Essentially I’m the kind of mixed that when I talk about black issues or politics white people feel the need to point out on a regular basis that I’m not really mixed race – “you’re paler than me!”, “you’re not even black though?”, “you can’t talk about white privilege when you’re basically white anyway, Lily.” I own all of the light-skinned and white passing privilege afforded me over darker-skinned people of colour completely, but it has left me pretty confused as to where I really fit in. Because of this intense feeling of not belonging and a lack of any black family to help discern my mixed and black identity, my hair, which is naturally big, tightly curled and bouncy, became to me the one real thing I had that signified my blackness to myself and the world.

How does this relate to my trichotillomania? I’ve noticed that the rate that people recognise me as a mixed-race black woman increases and decreases according to how little or much I’ve been pulling my hair out. I’ve noticed that I feel more black when my hair is fuller and looks more like the hair of the other black and mixed women I know. That when my hair is healthier it becomes a weapon for transcending euro-centric beauty ideals and a fuck you to those white children in my primary school who laughed and called my hair frizzy as if that was a bad thing.

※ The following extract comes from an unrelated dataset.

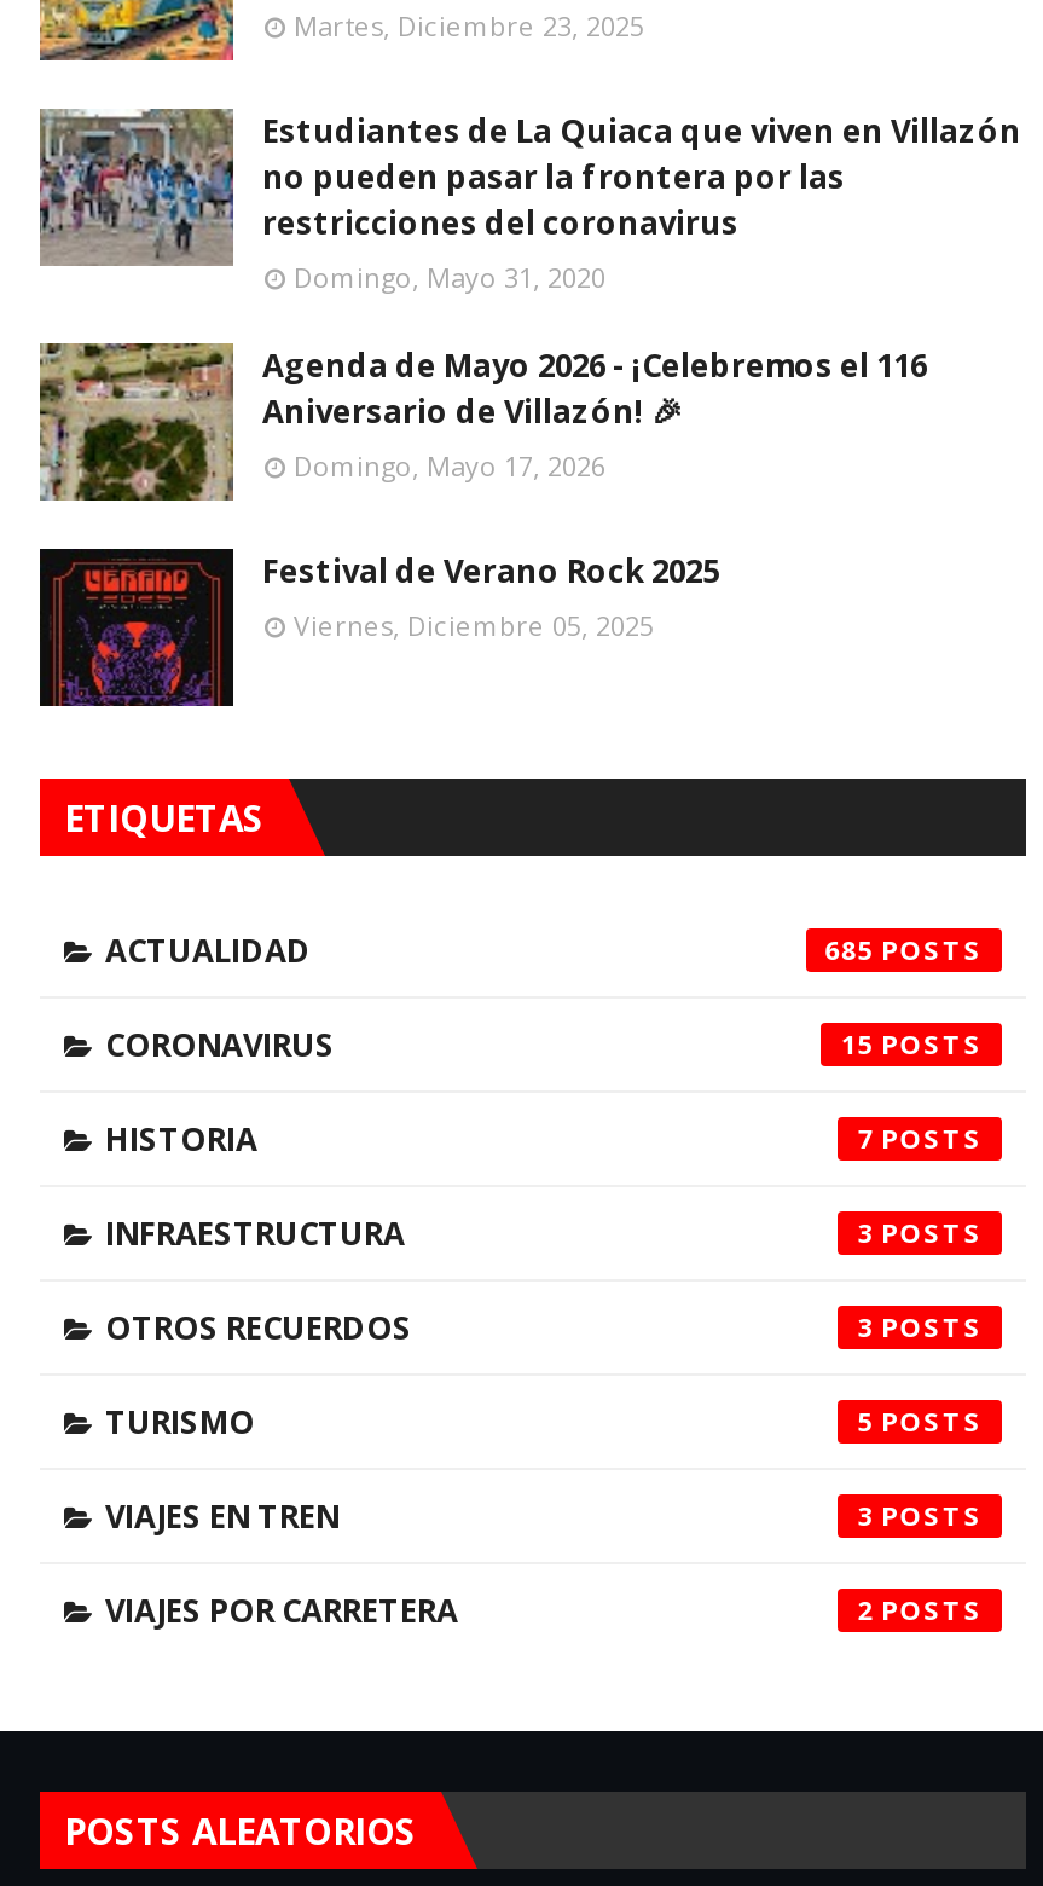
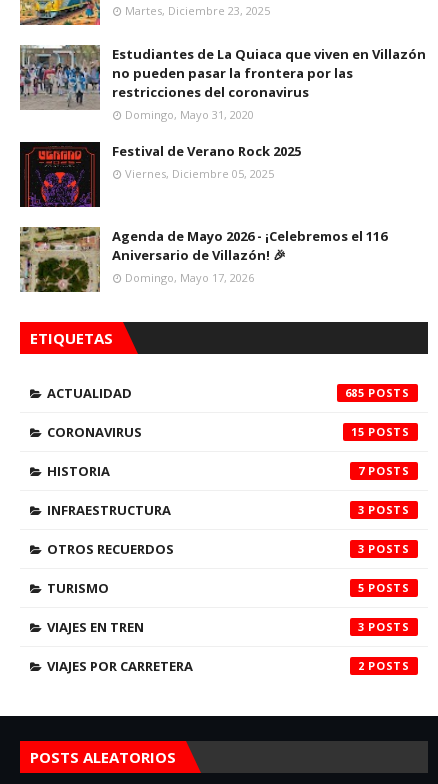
moved [35,339,927,505] -> [18,225,387,294]: [image] | Agenda de Mayo 2026 - ¡Celebremos el 116 | Domingo, Mayo 17, 2026
moved [37,546,719,708] -> [19,141,301,208]: [image] | Festival de Verano Rock 2025 | Viernes, Diciembre 05, 2025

When my hair is limp and lifeless after a particularly stressful few weeks or months, I don’t just feel self-conscious about how much less attractive I look but I genuinely feel less black. When I don’t pull it hair out, my hair is literally a home-grown and organic badge of solidarity between me and other women of colour – and a sense of belonging to a wider black sisterhood that I never had access to growing up. In my young adulthood, struggling with trichotillomania has become less of an attempt to overcome a damaging impulse-control disorder. It is instead growing into a desire to overcome deeper feelings of internalised anti-blackness and to fully embody the idea that the “personal is political” in my own life.

To maintain a solid connection to my mixed identity and blackness when I have trichotillomania is not just testing but ultimately pretty mundane. I’m beginning to see it as a radical and subversive act of self-love. Fully ending this cycle of harm (or even trying to) is then for me more than just a superficial decision to look more attractive or feel more in control of myself. It is an act to love my (mixed) self enough to let the blackest parts of me be a point of pride, something I actively take care of and cherish, something healthy and bold, something so big it annoys the people sitting behind me at the cinema. Something beautiful.